Transcribe each line below without altering anything.

▶ [Information]:
=======

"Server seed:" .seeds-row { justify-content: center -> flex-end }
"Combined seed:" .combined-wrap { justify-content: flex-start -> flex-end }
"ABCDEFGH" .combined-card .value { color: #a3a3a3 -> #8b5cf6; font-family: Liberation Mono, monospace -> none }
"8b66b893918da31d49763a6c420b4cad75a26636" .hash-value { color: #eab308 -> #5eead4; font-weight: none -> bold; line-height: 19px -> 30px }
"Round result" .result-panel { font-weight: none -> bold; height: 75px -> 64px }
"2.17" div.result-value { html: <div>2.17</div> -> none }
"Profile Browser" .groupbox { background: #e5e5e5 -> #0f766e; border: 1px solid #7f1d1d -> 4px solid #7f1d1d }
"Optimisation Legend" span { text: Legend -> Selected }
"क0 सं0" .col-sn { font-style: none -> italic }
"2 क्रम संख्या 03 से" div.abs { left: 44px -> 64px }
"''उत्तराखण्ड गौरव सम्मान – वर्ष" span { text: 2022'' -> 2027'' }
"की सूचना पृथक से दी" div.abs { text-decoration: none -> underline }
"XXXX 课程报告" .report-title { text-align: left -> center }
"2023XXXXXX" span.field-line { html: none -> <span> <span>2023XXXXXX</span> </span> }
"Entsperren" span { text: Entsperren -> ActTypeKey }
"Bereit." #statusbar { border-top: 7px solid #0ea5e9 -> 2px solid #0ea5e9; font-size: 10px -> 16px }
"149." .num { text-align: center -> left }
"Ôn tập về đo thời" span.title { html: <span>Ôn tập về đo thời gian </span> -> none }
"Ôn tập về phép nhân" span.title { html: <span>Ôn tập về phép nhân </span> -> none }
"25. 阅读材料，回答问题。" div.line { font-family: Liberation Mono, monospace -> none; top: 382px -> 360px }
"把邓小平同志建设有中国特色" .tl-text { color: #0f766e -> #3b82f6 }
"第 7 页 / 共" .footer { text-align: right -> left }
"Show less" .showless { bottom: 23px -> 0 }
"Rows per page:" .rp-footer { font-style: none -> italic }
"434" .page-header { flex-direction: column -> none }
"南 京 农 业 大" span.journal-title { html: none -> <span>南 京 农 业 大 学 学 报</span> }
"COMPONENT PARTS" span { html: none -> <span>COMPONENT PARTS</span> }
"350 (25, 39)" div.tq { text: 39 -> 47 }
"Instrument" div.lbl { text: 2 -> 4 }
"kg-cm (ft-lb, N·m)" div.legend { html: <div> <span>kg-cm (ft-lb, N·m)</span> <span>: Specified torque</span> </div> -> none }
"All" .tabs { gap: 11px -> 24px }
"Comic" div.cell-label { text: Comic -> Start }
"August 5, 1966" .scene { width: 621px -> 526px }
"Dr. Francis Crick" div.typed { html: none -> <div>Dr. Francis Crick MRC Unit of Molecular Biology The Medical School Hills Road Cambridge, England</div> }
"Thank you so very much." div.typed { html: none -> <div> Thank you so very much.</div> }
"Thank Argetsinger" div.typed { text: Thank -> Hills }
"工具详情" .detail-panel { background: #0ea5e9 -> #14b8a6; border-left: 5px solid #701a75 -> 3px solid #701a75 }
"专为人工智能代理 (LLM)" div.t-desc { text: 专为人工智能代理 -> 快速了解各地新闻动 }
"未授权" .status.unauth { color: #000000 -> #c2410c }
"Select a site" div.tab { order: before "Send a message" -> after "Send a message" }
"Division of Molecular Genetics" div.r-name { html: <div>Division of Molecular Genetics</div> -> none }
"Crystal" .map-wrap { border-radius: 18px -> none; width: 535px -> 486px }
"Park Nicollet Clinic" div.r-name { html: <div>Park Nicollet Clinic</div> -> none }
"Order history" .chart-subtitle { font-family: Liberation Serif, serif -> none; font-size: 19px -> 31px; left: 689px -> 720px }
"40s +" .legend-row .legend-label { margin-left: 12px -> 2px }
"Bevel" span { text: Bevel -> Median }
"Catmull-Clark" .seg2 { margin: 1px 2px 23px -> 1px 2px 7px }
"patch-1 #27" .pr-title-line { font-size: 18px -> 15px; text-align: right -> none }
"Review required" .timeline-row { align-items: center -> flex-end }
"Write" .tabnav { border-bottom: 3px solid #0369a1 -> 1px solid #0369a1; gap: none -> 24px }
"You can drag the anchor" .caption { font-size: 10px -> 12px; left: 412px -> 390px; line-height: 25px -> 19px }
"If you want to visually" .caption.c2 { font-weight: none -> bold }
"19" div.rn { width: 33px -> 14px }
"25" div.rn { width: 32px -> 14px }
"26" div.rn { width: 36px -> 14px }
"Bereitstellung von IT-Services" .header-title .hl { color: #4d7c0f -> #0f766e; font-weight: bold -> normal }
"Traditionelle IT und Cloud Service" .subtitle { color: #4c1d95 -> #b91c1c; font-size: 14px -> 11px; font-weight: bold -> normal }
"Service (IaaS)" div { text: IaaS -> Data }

=======

▶ [Problem solution]:
"Server seed:" .seeds-row { justify-content: center -> flex-end }
"Combined seed:" .combined-wrap { justify-content: flex-start -> flex-end }
"ABCDEFGH" .combined-card .value { color: #a3a3a3 -> #8b5cf6; font-family: Liberation Mono, monospace -> none }
"8b66b893918da31d49763a6c420b4cad75a26636" .hash-value { color: #eab308 -> #5eead4; font-weight: none -> bold; line-height: 19px -> 30px }
"Round result" .result-panel { font-weight: none -> bold; height: 75px -> 64px }
"2.17" div.result-value { html: <div>2.17</div> -> none }
"Profile Browser" .groupbox { background: #e5e5e5 -> #0f766e; border: 1px solid #7f1d1d -> 4px solid #7f1d1d }
"Optimisation Legend" span { text: Legend -> Selected }
"क0 सं0" .col-sn { font-style: none -> italic }
"2 क्रम संख्या 03 से" div.abs { left: 44px -> 64px }
"''उत्तराखण्ड गौरव सम्मान – वर्ष" span { text: 2022'' -> 2027'' }
"की सूचना पृथक से दी" div.abs { text-decoration: none -> underline }
"XXXX 课程报告" .report-title { text-align: left -> center }
"2023XXXXXX" span.field-line { html: none -> <span> <span>2023XXXXXX</span> </span> }
"Entsperren" span { text: Entsperren -> ActTypeKey }
"Bereit." #statusbar { border-top: 7px solid #0ea5e9 -> 2px solid #0ea5e9; font-size: 10px -> 16px }
"149." .num { text-align: center -> left }
"Ôn tập về đo thời" span.title { html: <span>Ôn tập về đo thời gian </span> -> none }
"Ôn tập về phép nhân" span.title { html: <span>Ôn tập về phép nhân </span> -> none }
"25. 阅读材料，回答问题。" div.line { font-family: Liberation Mono, monospace -> none; top: 382px -> 360px }
"把邓小平同志建设有中国特色" .tl-text { color: #0f766e -> #3b82f6 }
"第 7 页 / 共" .footer { text-align: right -> left }
"Show less" .showless { bottom: 23px -> 0 }
"Rows per page:" .rp-footer { font-style: none -> italic }
"434" .page-header { flex-direction: column -> none }
"南 京 农 业 大" span.journal-title { html: none -> <span>南 京 农 业 大 学 学 报</span> }
"COMPONENT PARTS" span { html: none -> <span>COMPONENT PARTS</span> }
"350 (25, 39)" div.tq { text: 39 -> 47 }
"Instrument" div.lbl { text: 2 -> 4 }
"kg-cm (ft-lb, N·m)" div.legend { html: <div> <span>kg-cm (ft-lb, N·m)</span> <span>: Specified torque</span> </div> -> none }
"All" .tabs { gap: 11px -> 24px }
"Comic" div.cell-label { text: Comic -> Start }
"August 5, 1966" .scene { width: 621px -> 526px }
"Dr. Francis Crick" div.typed { html: none -> <div>Dr. Francis Crick MRC Unit of Molecular Biology The Medical School Hills Road Cambridge, England</div> }
"Thank you so very much." div.typed { html: none -> <div> Thank you so very much.</div> }
"Thank Argetsinger" div.typed { text: Thank -> Hills }
"工具详情" .detail-panel { background: #0ea5e9 -> #14b8a6; border-left: 5px solid #701a75 -> 3px solid #701a75 }
"专为人工智能代理 (LLM)" div.t-desc { text: 专为人工智能代理 -> 快速了解各地新闻动 }
"未授权" .status.unauth { color: #000000 -> #c2410c }
"Select a site" div.tab { order: before "Send a message" -> after "Send a message" }
"Division of Molecular Genetics" div.r-name { html: <div>Division of Molecular Genetics</div> -> none }
"Crystal" .map-wrap { border-radius: 18px -> none; width: 535px -> 486px }
"Park Nicollet Clinic" div.r-name { html: <div>Park Nicollet Clinic</div> -> none }
"Order history" .chart-subtitle { font-family: Liberation Serif, serif -> none; font-size: 19px -> 31px; left: 689px -> 720px }
"40s +" .legend-row .legend-label { margin-left: 12px -> 2px }
"Bevel" span { text: Bevel -> Median }
"Catmull-Clark" .seg2 { margin: 1px 2px 23px -> 1px 2px 7px }
"patch-1 #27" .pr-title-line { font-size: 18px -> 15px; text-align: right -> none }
"Review required" .timeline-row { align-items: center -> flex-end }
"Write" .tabnav { border-bottom: 3px solid #0369a1 -> 1px solid #0369a1; gap: none -> 24px }
"You can drag the anchor" .caption { font-size: 10px -> 12px; left: 412px -> 390px; line-height: 25px -> 19px }
"If you want to visually" .caption.c2 { font-weight: none -> bold }
"19" div.rn { width: 33px -> 14px }
"25" div.rn { width: 32px -> 14px }
"26" div.rn { width: 36px -> 14px }
"Bereitstellung von IT-Services" .header-title .hl { color: #4d7c0f -> #0f766e; font-weight: bold -> normal }
"Traditionelle IT und Cloud Service" .subtitle { color: #4c1d95 -> #b91c1c; font-size: 14px -> 11px; font-weight: bold -> normal }
"Service (IaaS)" div { text: IaaS -> Data }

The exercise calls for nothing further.